# Credit / Debit cards............



## paratrooper (Feb 1, 2012)

Okay, I've had credit cards since age 18. Never a problem with a missed payment, late payment, stolen card, or hacked account. I've had many over the years, but only keep 2-3 active at any one time. Always managed them well and paid on time and I have a credit score in the top 5% of the nation.

We've had a debit card with Wells Fargo for the last 7 yrs. or so. We've never used an ATM and only use the card to make purchases at grocery stores, gas stations, retail stores, etc. Again......no problems or issues of any kind with it. We have a PIN that is required to use it.

I've heard from others on other forums, that using a debit card to make *ANY* purchase at *ANY* store is just asking for trouble. Supposedly, a debit card was intended to make cash withdrawals from the bank that issued it, when it was closed.

My wife makes 99% of all the family purchases with the debit card. I check all my bank balances on-line daily. Sometimes, more than once. Again, we never had any problem of any kind. Using the debit card has cut writing out checks to almost nothing.

My question is this. What risk are we assuming by using a debit card to make everyday purchases? Places like Wal-Mart, gas stations, Safeway, etc. Many are saying to use cash, and cash only, or regular credit cards. I don't like carrying more than $100.00 at any one time in my wallet. And, I only use credit cards to make specific purchases, not everyday stuff.

Anyone have a business mind and is willing to school me some on the do's and don'ts of debit cards?

TIA!


----------



## hud35500 (May 8, 2010)

I use my BofA debit card pretty much for everything. I use it as a credit card though. If you use it as a debit card, your PIN can be picked up by a scanner. My wife and I do this religiously and we've never had any trouble with fraudulent charges. BofA does monitor our usage quite well. When I tried to use my card in another state last month, they shut it down, then called me to find out if it was me using it. Kind of a pain, but I'll live with the inconvenience. I call the bank ahead of time if I am travelling now. With all these private monitoring companies popping up, the bank had to up their game to keep customers.


----------



## Cait43 (Apr 4, 2013)

*Google is your friend......*
The places you should never use a debit card | www.clarkhoward.com

Debt card fraud can clean out your checking or savings account...... Best to use charge card and pay off monthly...... Personally I have an "internet credit card"...... I only use it when ordering from the internet and pay it off monthly........


----------



## Steve M1911A1 (Feb 6, 2008)

As *Cait* pointed out, you have no legal or financial recourse against fraud upon your _debit_ card. You are fully responsible for all purchases made with it.

According to law, you are protected against _credit_-card fraud, as long as you report the missing card or the known misuse within a reasonable time after having discovered the loss. (However, there is a minor liability: $50.00 is the maximum, I believe.)

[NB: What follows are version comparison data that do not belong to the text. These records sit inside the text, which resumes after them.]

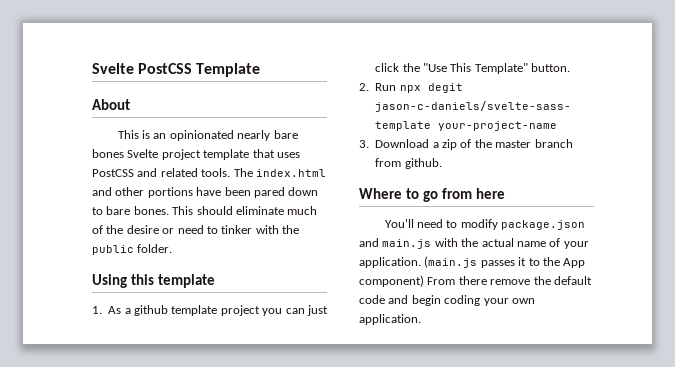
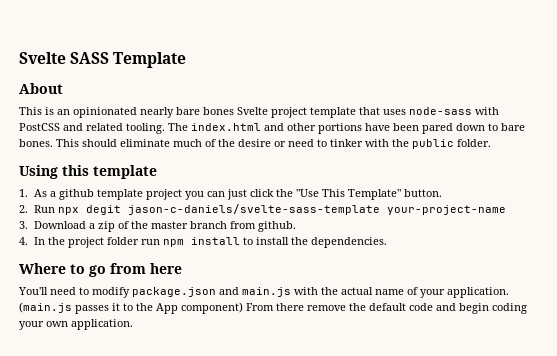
[92,63,193,74] Svelte PostCSS -> [19,52,110,64] Svelte SASS
(300, 155) none -> [409,107,499,115] node-sass with
[201,168,231,177] tools. -> [126,123,165,134] tooling.
(442, 163) none -> [19,237,388,248] // 4. In the project folder run npm install to install the dependencies.

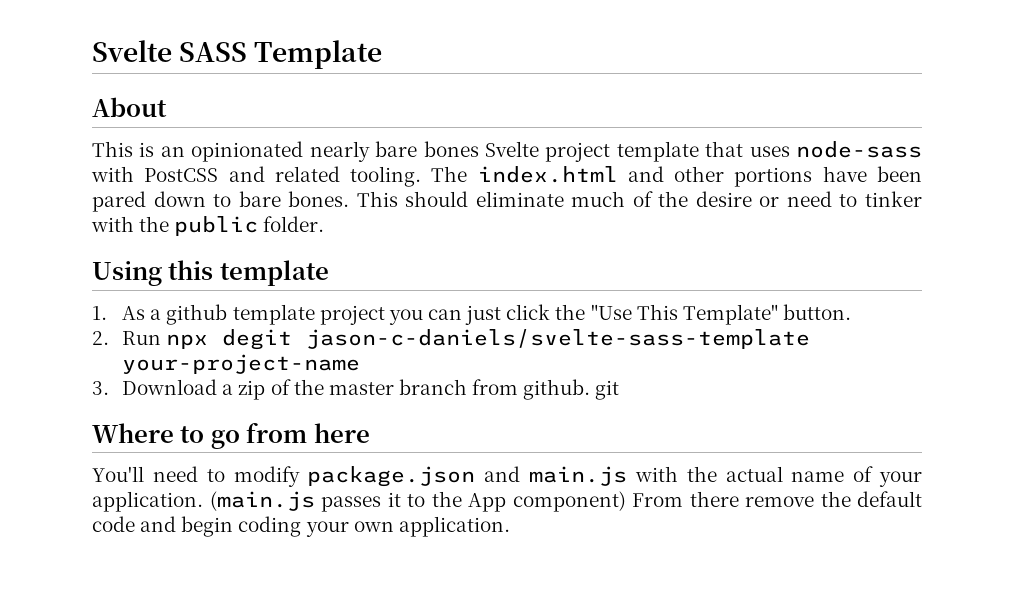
[19,237,388,248] // 4. In the project folder run npm install to install the dependencies. -> [595,380,620,400] git

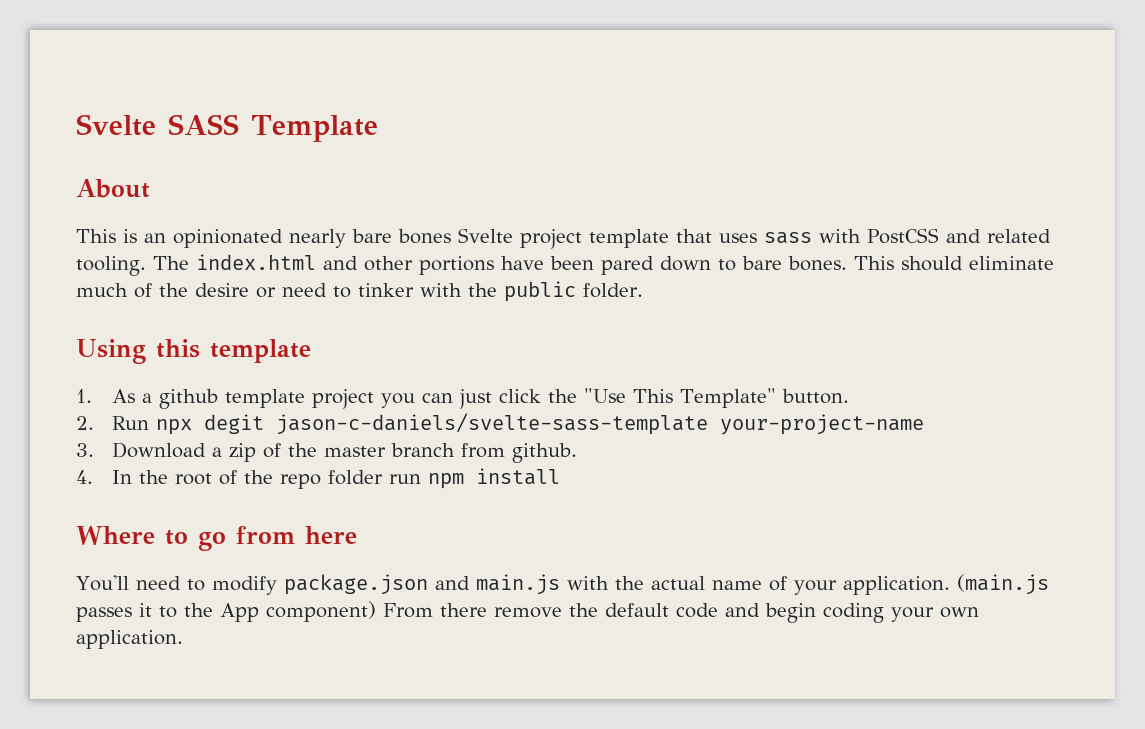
[796,141,922,158] node-sass -> [764,232,812,244] sass
[595,380,620,400] git -> [76,468,561,489] // 4. In the root of the repo folder run npm install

In cases of dispute with a seller, your debit card offers you absolutely no protection. Since you have already paid for what you bought, your only recourse is to take the problem up with the retailer yourself, and hope that he is honest. The same is true if you need to return the goods for a refund.

However, your credit-card provider will intercede with a seller in a dispute, and will aid in effecting a resolution. If, for instance, you never receive the merchandise you purchased with your credit card, and the seller refuses to take any responsibility for the missing goods, if you then make a timely complaint to most credit-card providers, you will not be charged for the missing stuff until a delivery is provably effected and the goods are in your hands. And if you make a quick-turnaround return of defective merchandise, many credit-card providers will "wipe" the transaction from your account as soon as you notify them.

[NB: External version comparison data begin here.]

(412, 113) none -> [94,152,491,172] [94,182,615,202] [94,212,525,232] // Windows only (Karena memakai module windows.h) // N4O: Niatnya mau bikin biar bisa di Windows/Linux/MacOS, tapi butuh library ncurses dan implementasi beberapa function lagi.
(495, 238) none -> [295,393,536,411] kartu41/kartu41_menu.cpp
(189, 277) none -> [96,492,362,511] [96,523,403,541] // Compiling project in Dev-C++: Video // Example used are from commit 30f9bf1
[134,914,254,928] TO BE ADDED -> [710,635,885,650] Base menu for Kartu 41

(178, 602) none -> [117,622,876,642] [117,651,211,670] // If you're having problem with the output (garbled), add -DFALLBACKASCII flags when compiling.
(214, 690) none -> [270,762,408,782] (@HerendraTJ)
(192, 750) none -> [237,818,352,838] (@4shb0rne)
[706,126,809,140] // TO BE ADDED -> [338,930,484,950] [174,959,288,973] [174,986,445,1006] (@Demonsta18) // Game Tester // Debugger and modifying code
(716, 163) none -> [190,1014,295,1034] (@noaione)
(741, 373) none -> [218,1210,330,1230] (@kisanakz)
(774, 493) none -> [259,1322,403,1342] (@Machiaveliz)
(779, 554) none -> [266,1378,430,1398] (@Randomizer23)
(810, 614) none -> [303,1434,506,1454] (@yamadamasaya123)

There's lots more. This is only a beginning.

Jean and I will be away visiting our east-coast grandchild (and her family, of course) from November 29th through December 14th. See you later!


----------



## pic (Nov 14, 2009)

I get a cash back bonus using a credit card. 
Not familiar with a debit card. 
Happy Thanksgiving
Happy Hanukkah


----------



## TurboHonda (Aug 4, 2012)

My American Express card says Member Since 76. I also have a Visa and Master Card. I match the receipts against my bills and pay the totals each month, and never any interest. On numerous occasions I have disputed charges and had them corrected in my favor. Motels never place a temporary charge against the credit cards. My bank account is under my micro-managed control at all times. 

So far, for me at least, I haven't found a reason to have a debit card.


----------



## SouthernBoy (Jun 27, 2007)

I have never used an ATM or a debit card. And I was in the software development field as a software engineer for 29 years. Go figure. There are numerous ways your credit card or debit card can be hit. Better to either pay cash or use checks.


----------



## pic (Nov 14, 2009)

TurboHonda said:


> My American Express card says Member Since 76. I also have a Visa and Master Card. I match the receipts against my bills and pay the totals each month, and never any interest. On numerous occasions I have disputed charges and had them corrected in my favor. Motels never place a temporary charge against the credit cards. My bank account is under my micro-managed control at all times.
> 
> So far, for me at least, I haven't found a reason to have a debit card.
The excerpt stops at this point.